The compromise then produces the controversy now. The
compromise was to “let the private sector do it”—but with a half-hearted attempt
to make everybody use the private
offering. The battle now is couched in the totally irrelevant context of
interstate commerce—and whether or not the government can compel anyone to buy—anything.
This the government may not be able
to do. But it certainly can tax. But the
votes simply aren’t there to solve the problem in a straight-forward manner—by
taxation.
Now conceptually I see no real difference between forcing me
to pay a tax on the one hand and forcing me to purchase health insurance on the
other. In either case I have to cough up the dollars. But if this is seen as
opening the door to government-mandated purchases in general, I’m not surprised that the Supreme Court seems
skittish; reader russell provides some of the Court’s misgivings in a comment
to the earlier post on this subject (link).

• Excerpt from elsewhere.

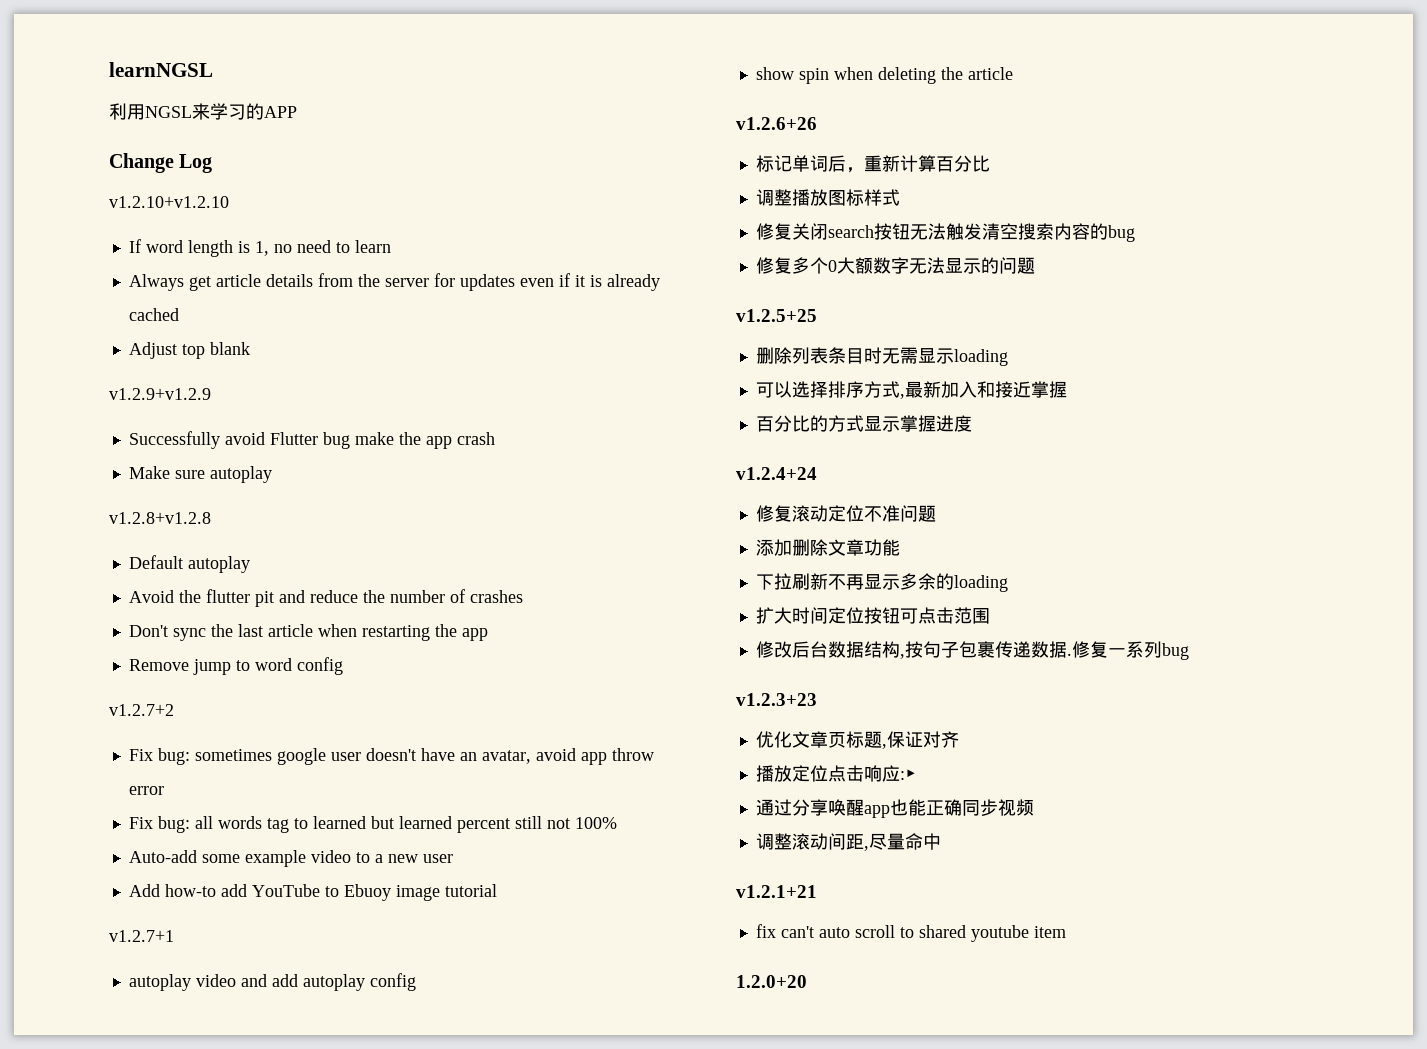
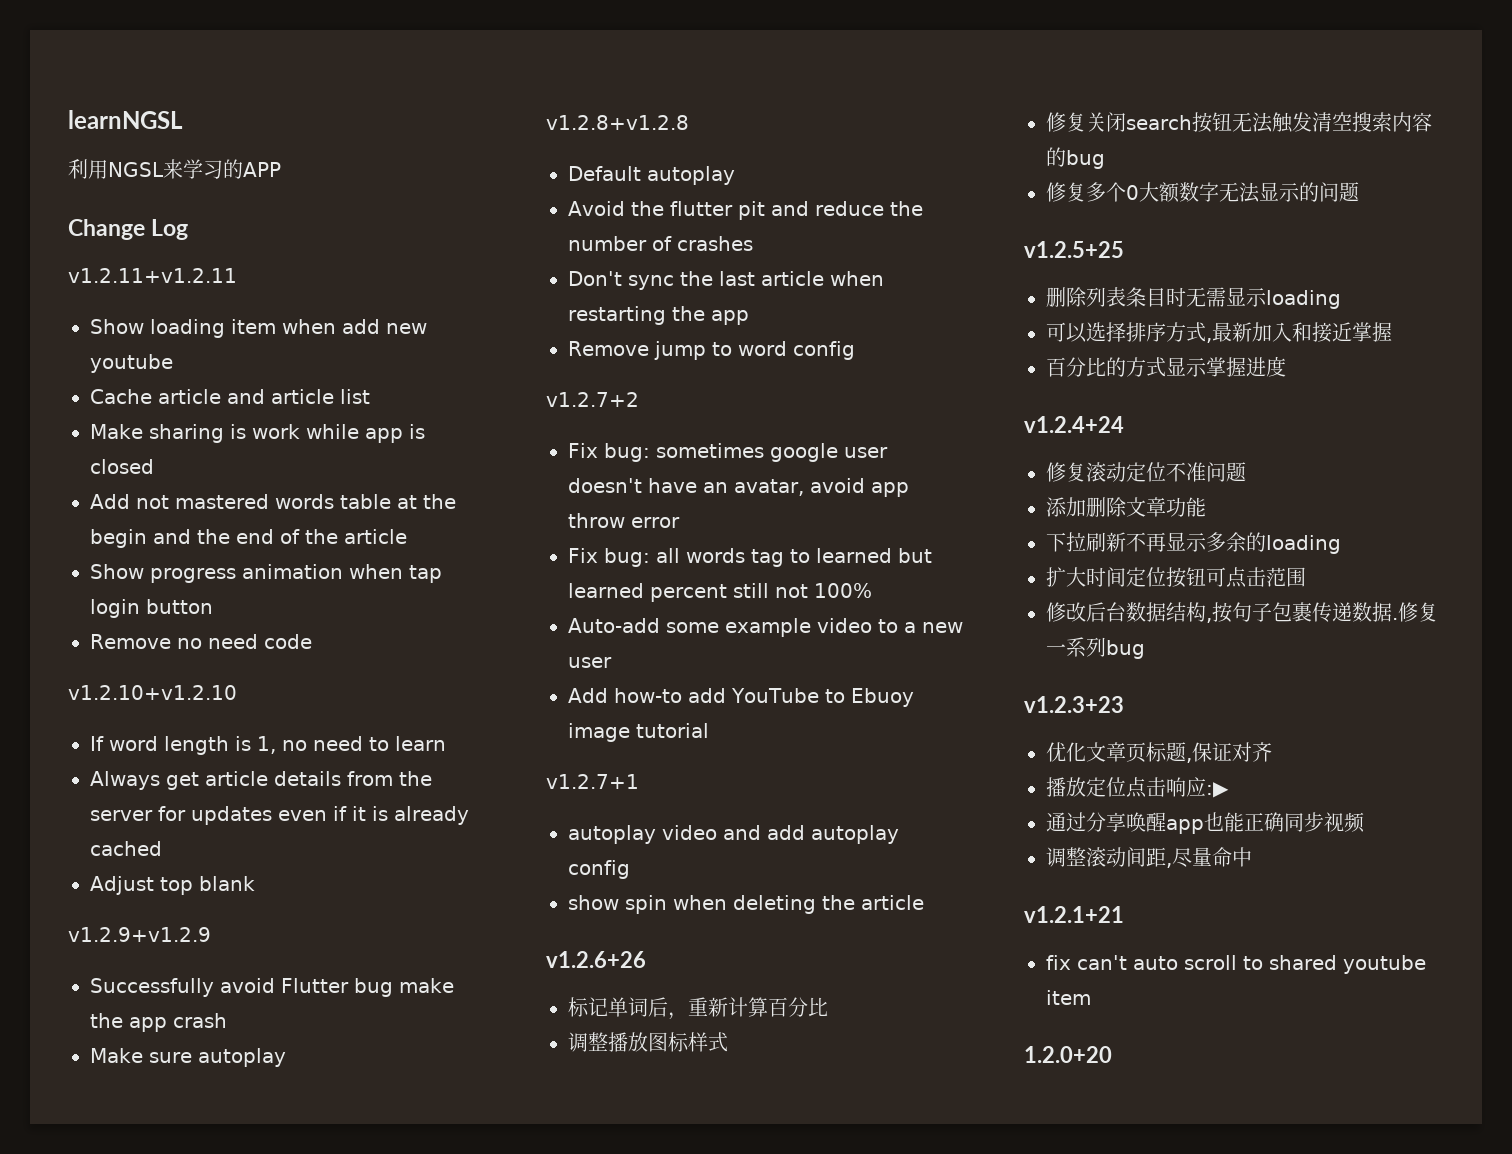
(213, 163) none -> [68,268,237,283] [90,319,427,338] [90,354,173,373] [90,389,370,404] [90,424,425,443] [90,459,154,474] [90,494,456,509] [90,529,407,548] [90,564,442,583] [90,599,213,618] [90,634,312,649] // v1.2.11+v1.2.11 // Show loading item when add new youtube // Cache article and article list // Make sharing is work while app is closed // Add not mastered words table at the begin and the end of the article // Show progress animation when tap login button // Remove no need code

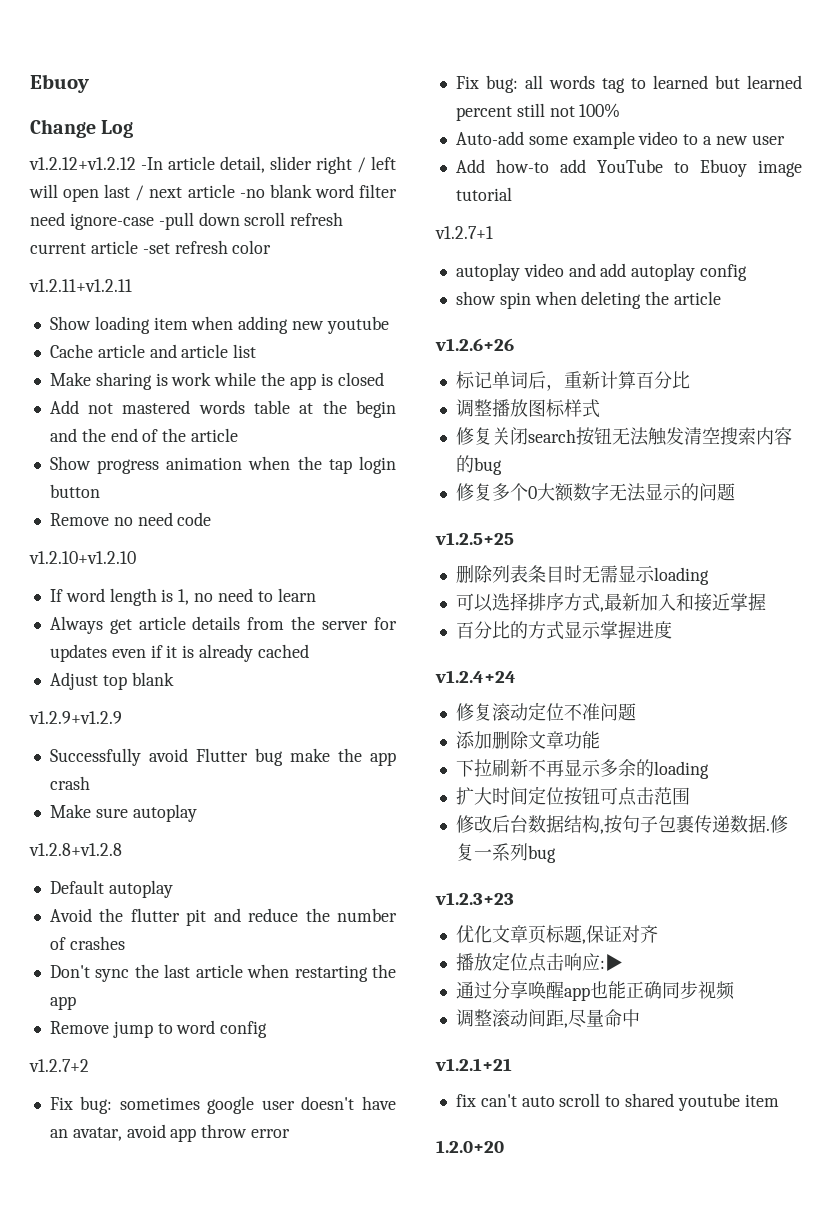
[68,110,183,129] [68,159,281,179] [68,219,189,240] learnNGSL // 利用NGSL来学习的APP // Change Log -> [30,74,89,93] [30,119,134,138] [29,156,396,174] [29,184,397,202] [30,212,344,230] [30,240,272,254] Ebuoy // Change Log // v1.2.12+v1.2.12 -In article detail, slider right / left will open last / next article -no blank word filter need ignore-case -pull down scroll refresh current article -set refresh color
[342,319,380,334] add -> [238,316,289,334] adding
(359, 431) none -> [261,372,286,386] the
(403, 571) none -> [297,456,322,470] the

More realistically, an insurance-based approach is inferior
to a central-single-payer system. It costs a whole lot more. A national system
does not, per se, prohibit an insurance-based system to coexist with it. A
national system will always involve some rationing—and an overlay of
insurance-paid extra benefits will satisfy the rich.
It is for these reasons, needless to say, that you won’t
find much praise for the current act anywhere on LaMarotte. It is flawed in conception—and now it might fail in
detail. At best it will be upheld by a 5:4 vote. If it goes down, Medicare and
Medicaid may follow. After all a designated tax—designated for health care—may
in some future lawsuit be judged to be a mandate to buy something—which it
actually is.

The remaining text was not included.